### PROVIDED DATA
******************************

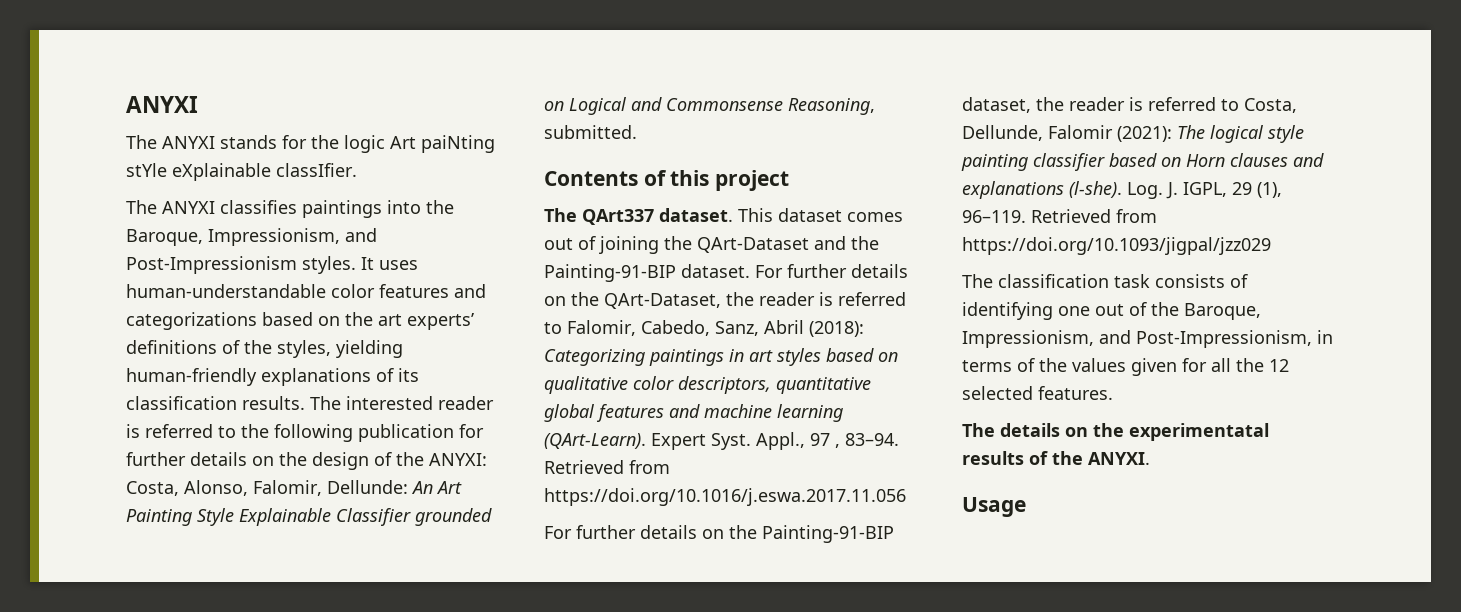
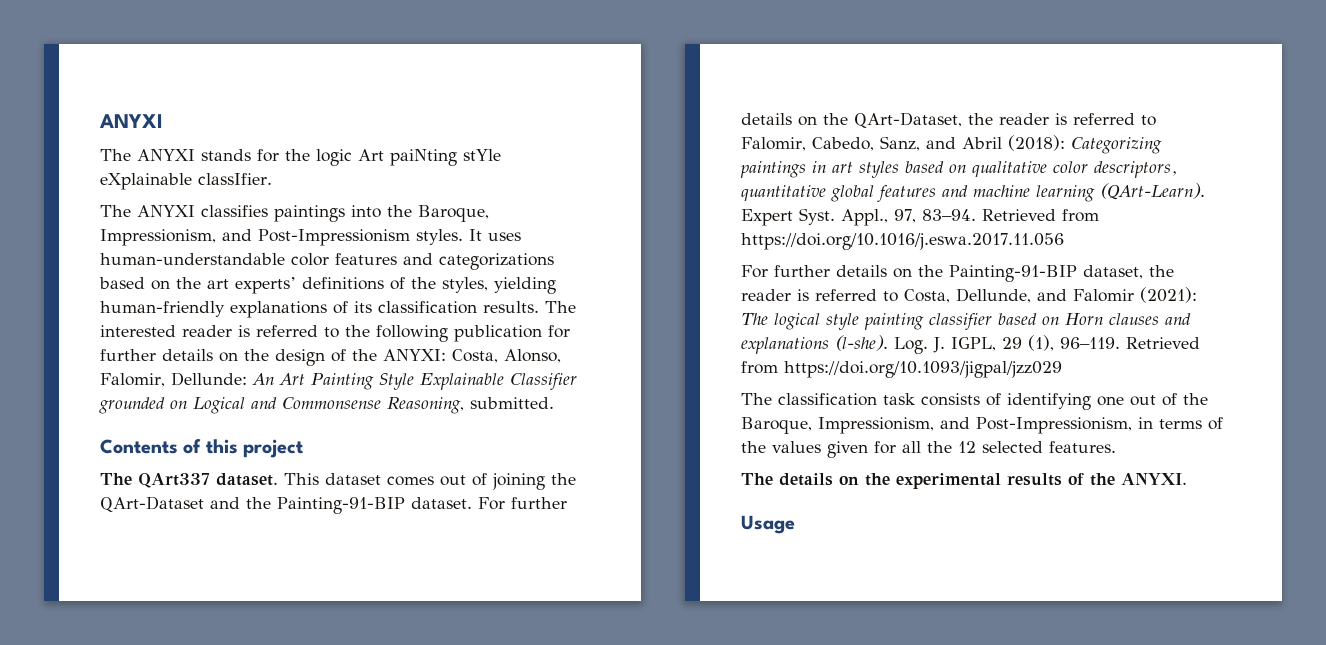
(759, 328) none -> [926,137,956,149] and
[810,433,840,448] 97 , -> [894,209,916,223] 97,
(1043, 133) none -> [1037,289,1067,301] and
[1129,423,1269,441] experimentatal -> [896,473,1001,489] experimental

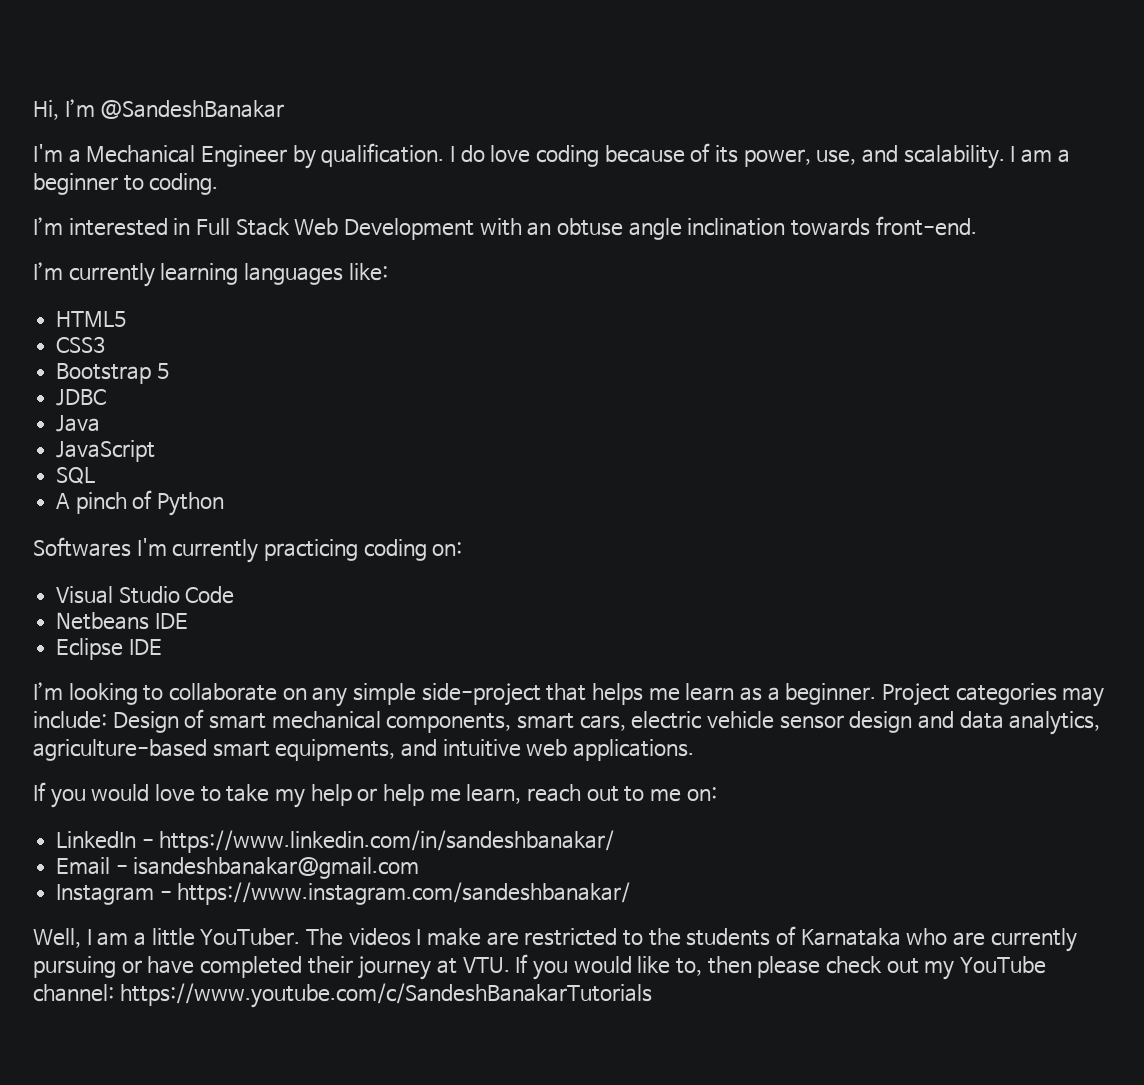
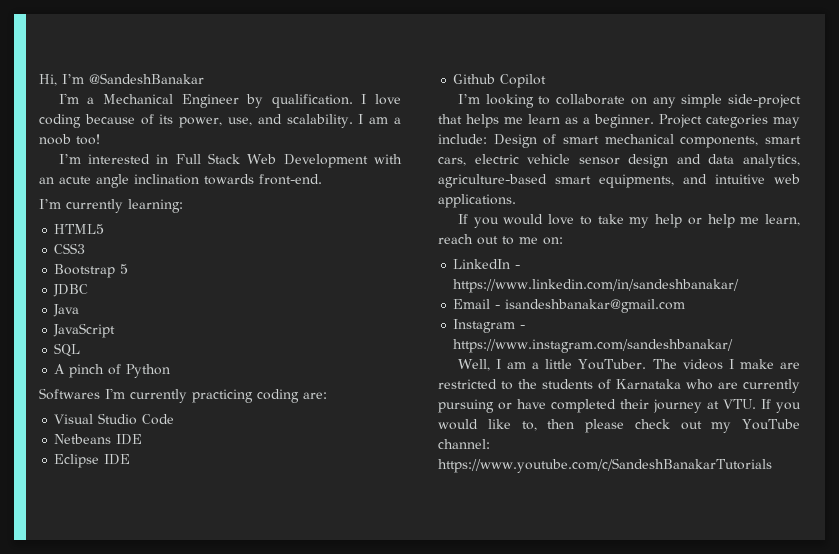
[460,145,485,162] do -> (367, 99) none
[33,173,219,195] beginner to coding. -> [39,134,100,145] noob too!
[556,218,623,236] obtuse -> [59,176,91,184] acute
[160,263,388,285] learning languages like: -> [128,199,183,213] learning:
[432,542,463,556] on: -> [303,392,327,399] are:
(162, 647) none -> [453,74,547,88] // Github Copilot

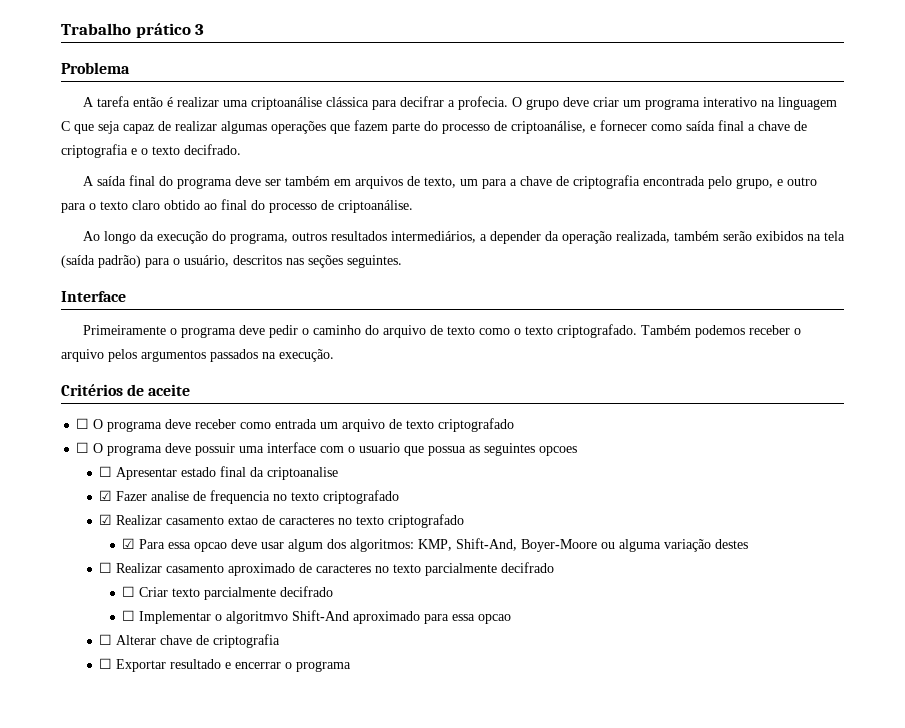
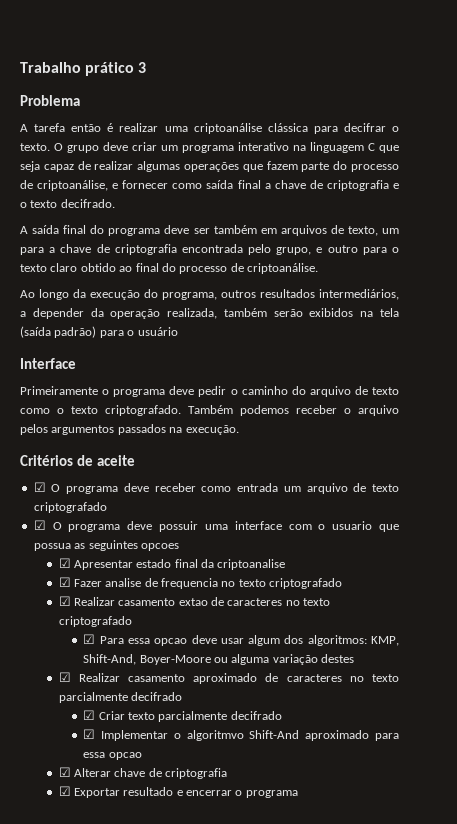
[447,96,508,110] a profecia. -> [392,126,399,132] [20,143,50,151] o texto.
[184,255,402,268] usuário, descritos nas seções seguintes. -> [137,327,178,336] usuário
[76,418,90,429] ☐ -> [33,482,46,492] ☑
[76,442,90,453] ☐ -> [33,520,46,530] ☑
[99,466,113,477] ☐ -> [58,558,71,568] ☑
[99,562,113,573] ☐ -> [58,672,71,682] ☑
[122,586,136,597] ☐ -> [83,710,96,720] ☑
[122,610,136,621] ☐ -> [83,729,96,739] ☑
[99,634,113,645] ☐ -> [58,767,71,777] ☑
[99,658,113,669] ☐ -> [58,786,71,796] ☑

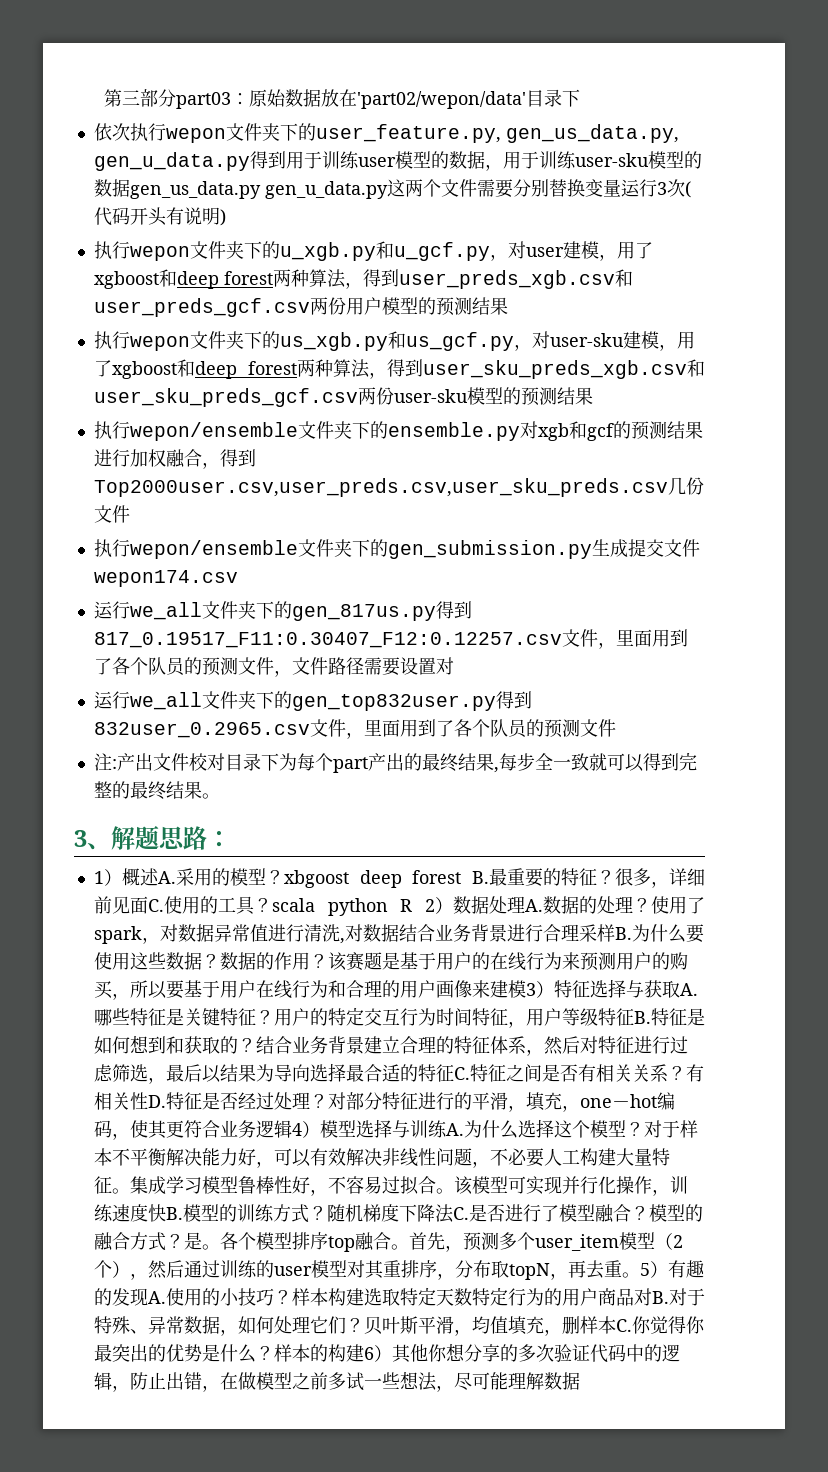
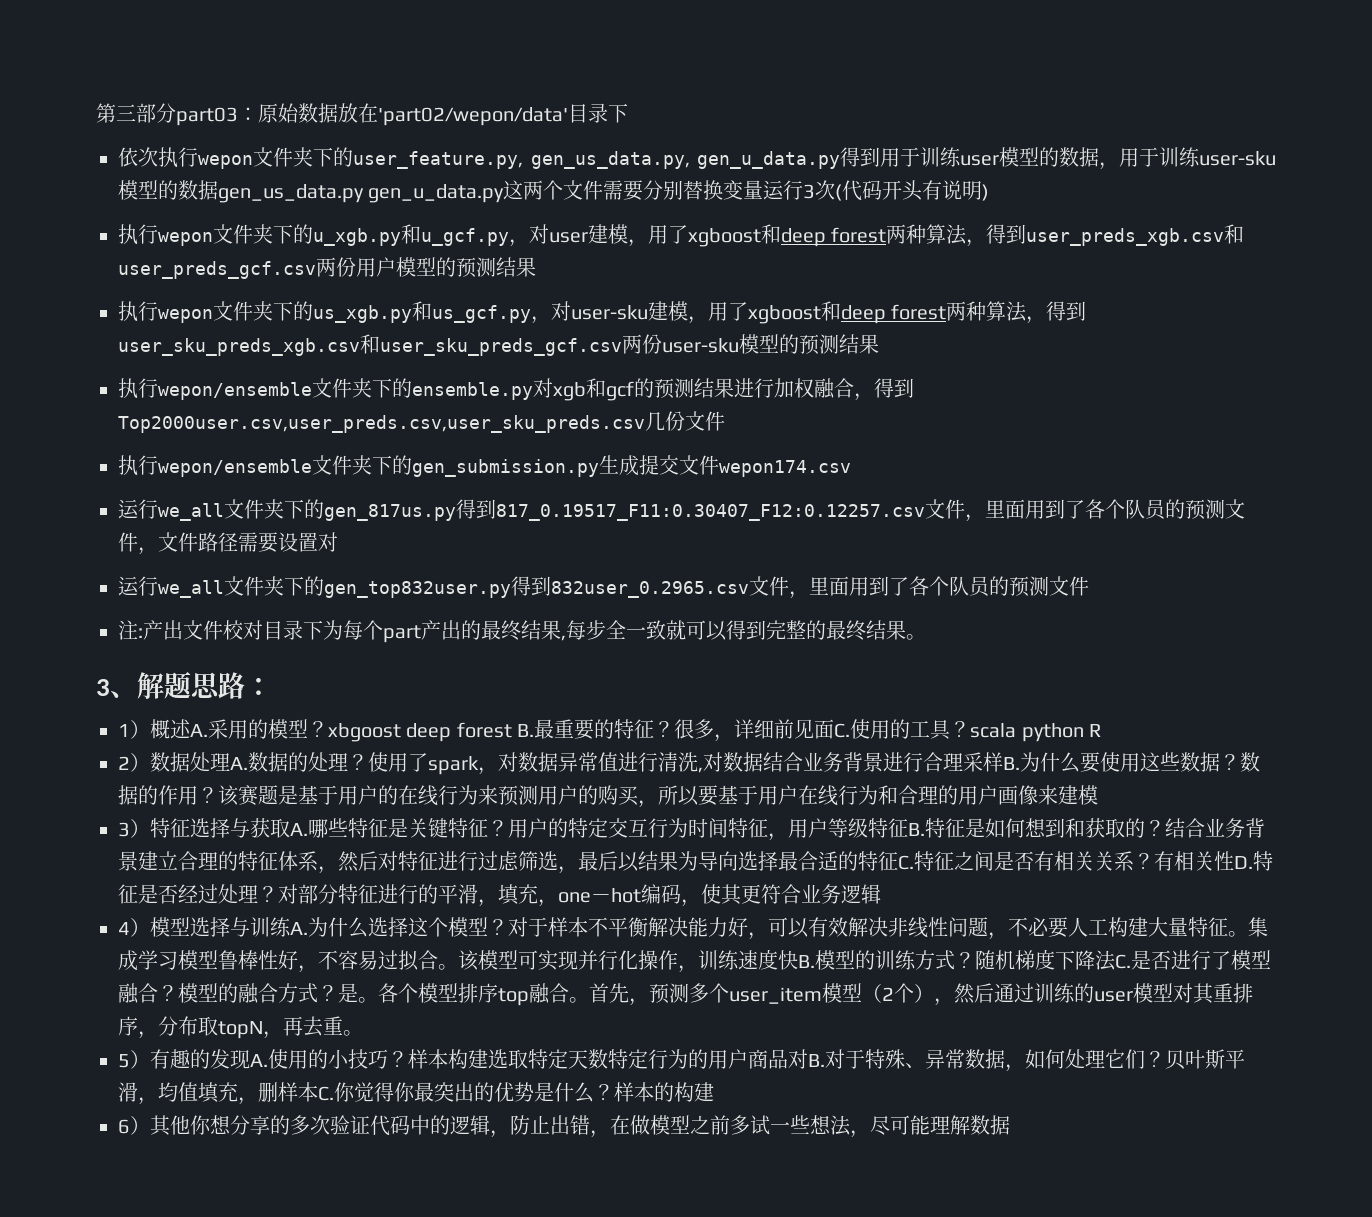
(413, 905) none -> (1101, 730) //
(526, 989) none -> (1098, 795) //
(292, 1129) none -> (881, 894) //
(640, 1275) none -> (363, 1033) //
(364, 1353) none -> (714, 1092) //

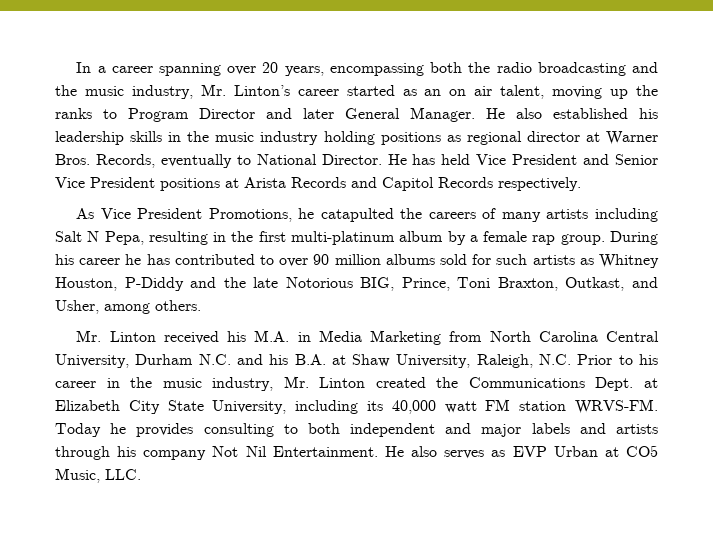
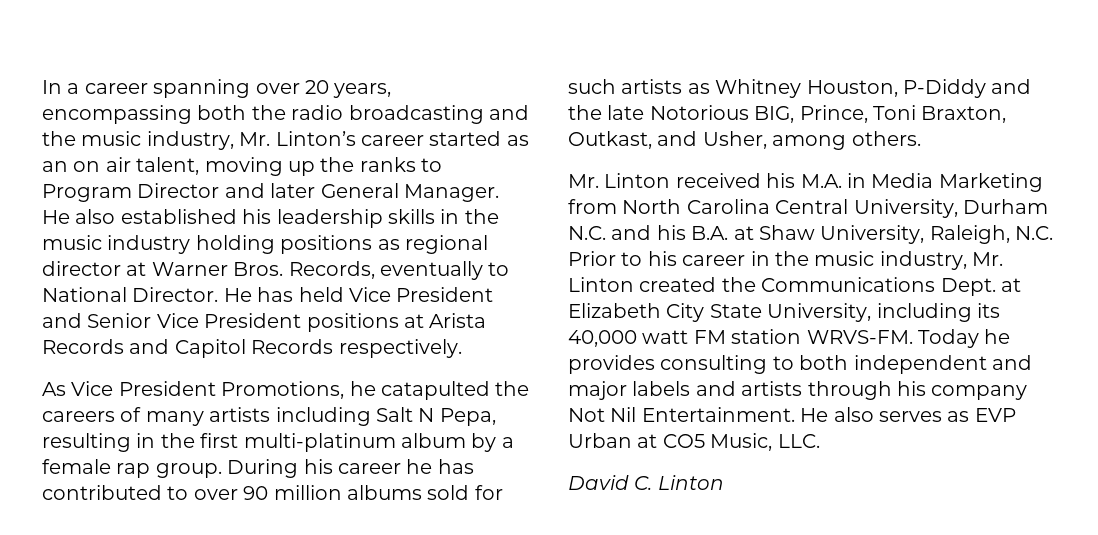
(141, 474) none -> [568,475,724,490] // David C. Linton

******************************

### WORK TO BE COMPLETED
Restate word for word only the lines that run from the line holding "[432,542,463,556] on: ->" to the end of the data, both ends kept, leaving every picture out.

### THE COMPLETED TASK
[432,542,463,556] on: -> [303,392,327,399] are:
(162, 647) none -> [453,74,547,88] // Github Copilot

[447,96,508,110] a profecia. -> [392,126,399,132] [20,143,50,151] o texto.
[184,255,402,268] usuário, descritos nas seções seguintes. -> [137,327,178,336] usuário
[76,418,90,429] ☐ -> [33,482,46,492] ☑
[76,442,90,453] ☐ -> [33,520,46,530] ☑
[99,466,113,477] ☐ -> [58,558,71,568] ☑
[99,562,113,573] ☐ -> [58,672,71,682] ☑
[122,586,136,597] ☐ -> [83,710,96,720] ☑
[122,610,136,621] ☐ -> [83,729,96,739] ☑
[99,634,113,645] ☐ -> [58,767,71,777] ☑
[99,658,113,669] ☐ -> [58,786,71,796] ☑

(413, 905) none -> (1101, 730) //
(526, 989) none -> (1098, 795) //
(292, 1129) none -> (881, 894) //
(640, 1275) none -> (363, 1033) //
(364, 1353) none -> (714, 1092) //

(141, 474) none -> [568,475,724,490] // David C. Linton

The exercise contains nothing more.